IRS Proposes Regulations on "Play or Pay" Rules

The proposed "play or pay" Internal Revenue Service (IRS) regulations provide long-awaited guidance on the excise tax under the employer "shared responsibility" provisions of the Patient Protection and Affordable Care Act ("ACA"). Specifically, the proposed regulations address how to determine if an employer is subject to the tax and how much tax is to be paid to the IRS. The proposed regulations, published January 2, 2013, would be effective for years after 2013. The "play or pay" regulations apply to all employers regardless of the Grandfathered status of any plan offered.

The "play or pay" regulations are complex and introduce concepts and computations not necessarily part of regular business operations. The IRS stated that employers may rely upon the proposed regulations pending the issuance of final regulations. Final regulations will not be effective earlier than the date they are published in the Federal Register. If the final regulations are more restrictive than the proposed regulations, the final regulations will be applied without retroactive effect and employers will be given sufficient time to comply with the final rules. Final regulations will take into account the comments received by March 18, 2013.

Action Needed Now: Employers should determine how the proposed regulation would affect them, and decide if they want to submit comments, which are due by March 18, 2013.

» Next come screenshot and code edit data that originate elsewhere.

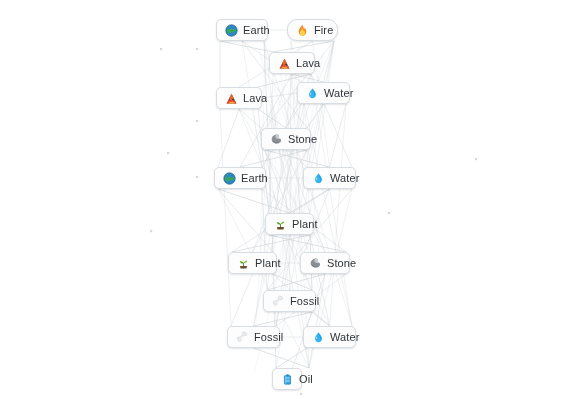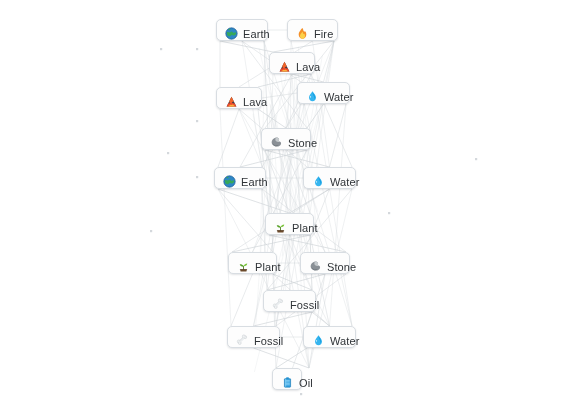--- a/index.html
+++ b/index.html
@@ -38,7 +38,7 @@
     position: absolute;
     box-sizing: border-box;
     display: flex;
-    align-items: flex-end;
+    align-items: center;
     gap: 5px;
     padding: 0 9px 0 8px;
     height: 22px;

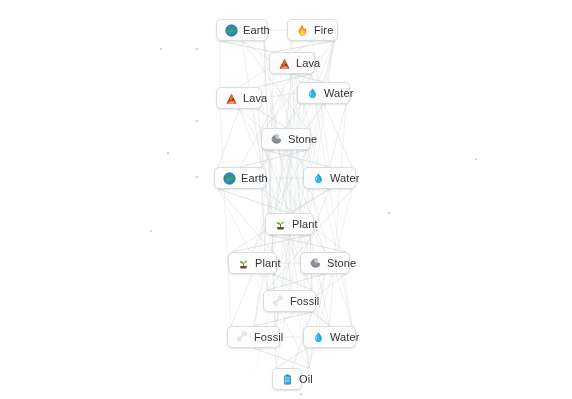--- a/index.html
+++ b/index.html
@@ -201,7 +201,7 @@
         </span>
         <span class="label">Earth</span>
       </div>
-      <div class="node" style="left: 287px; top: 19px; width: 51px;">
+      <div class="node" style="left: 287px; top: 19px; width: 51px; border-radius: 10px;">
         <span class="ico">
           <svg viewBox="0 0 16 16">
             <path d="M8 1.2c1.4 2.1.6 3.3 1.8 4.2 1 .8 1.6-.3 1.6-.3.9 1.3 1.3 2.6 1.3 4 0 2.8-2.1 5.4-4.7 5.4S3.3 11.9 3.3 9.1c0-2.3 1.4-3.7 2.3-5.1.8-1.2 1.2-2 2.4-2.8z" fill="#f59028"></path>

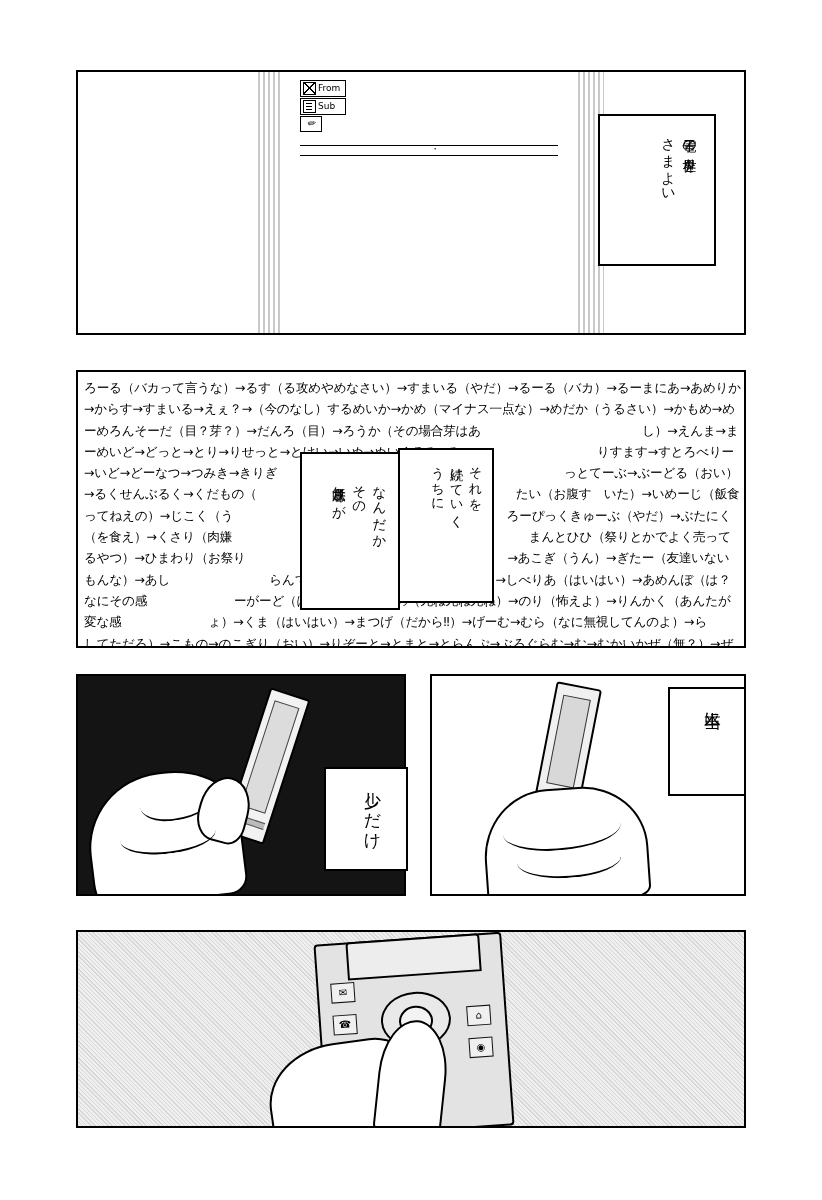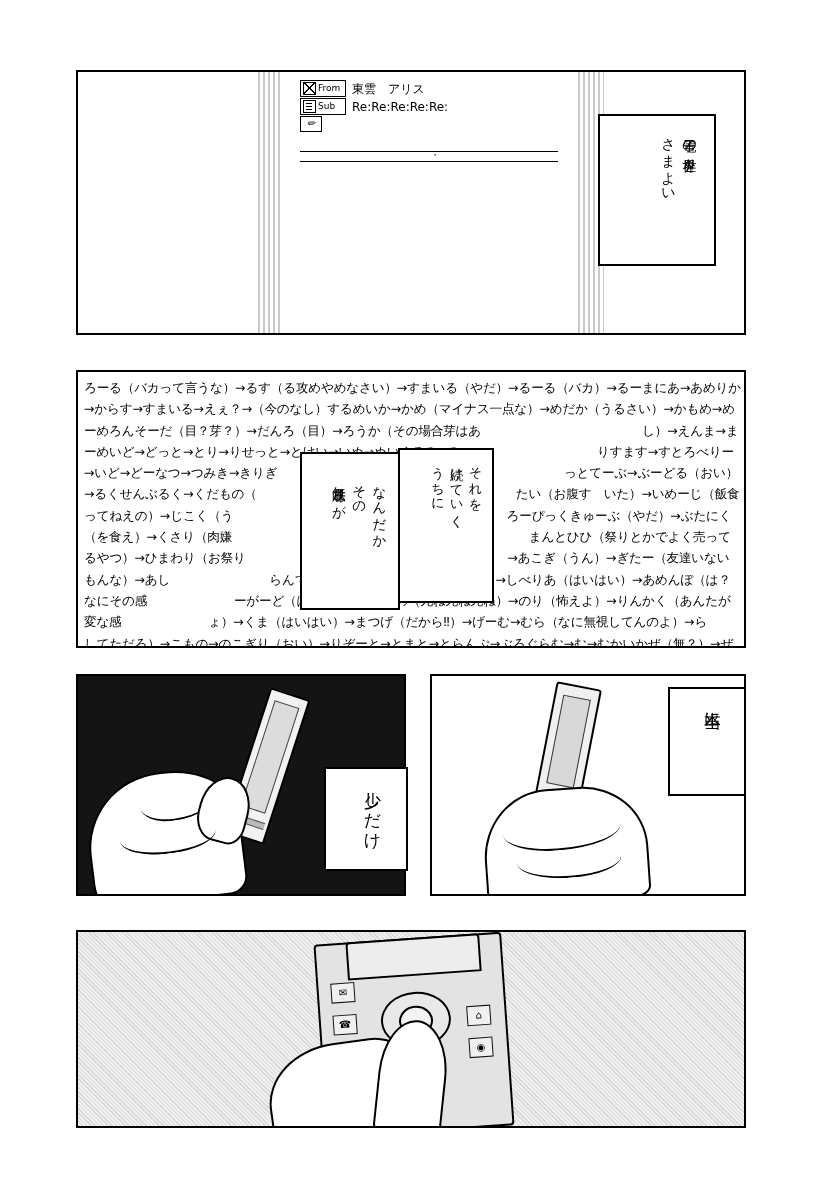--- a/index.html
+++ b/index.html
@@ -63,7 +63,7 @@
     display: flex;
     align-items: flex-start;
     gap: 6px;
-    margin-bottom: 18px;
+    margin-bottom: 12px;
   }
   .mail-tags {
     width: 46px;

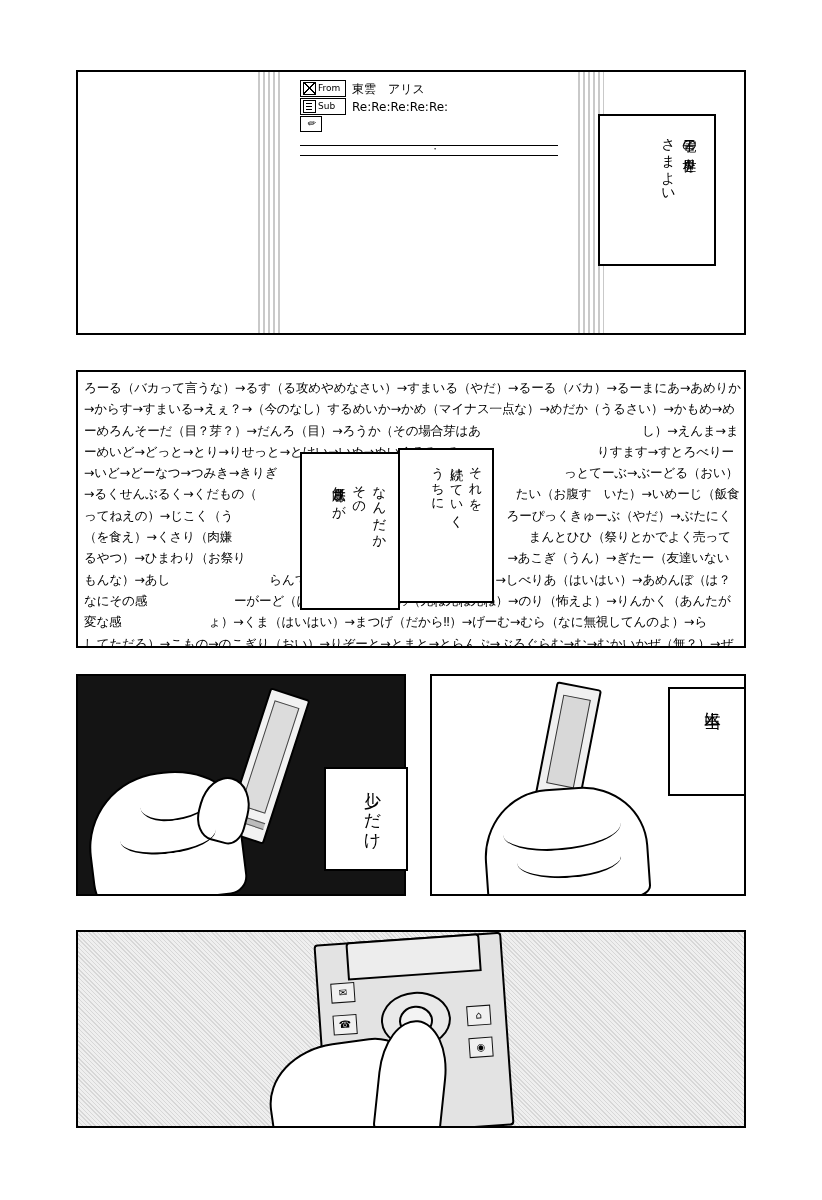--- a/index.html
+++ b/index.html
@@ -475,10 +475,6 @@
           <div class="mail-tag small-tag">
             <span class="clip">✐</span>
           </div>
-        </div>
-        <div class="mail-fields">
-          <div class="mail-field">東雲　アリス</div>
-          <div class="mail-field">Re:Re:Re:Re:Re:</div>
         </div>
       </div>
       <div class="mail-rule"></div>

Cheiron health consultants can assist plan sponsors with the review and consideration of the impact of the proposed regulations under options of interest.

Background and Overview

The ACA added Section 4980H to the Internal Revenue Code, which generally imposes non-deductible excise taxes on large employers as follows:

If the large employer (does not "play")

Tax that can apply ("pay")

1.      Does not offer minimum essential health coverage to full-time employees and dependents, or


$2,000* per full-time employee (excluding the first 30 employees) per year

2.      Offers coverage that is either unaffordable or does not provide minimum value

Lesser of

a)      $3,000* per impacted full-time employee per year or

b)      $2,000* per full-time employee (excluding the first 30 employees) per year (the tax for not offering coverage)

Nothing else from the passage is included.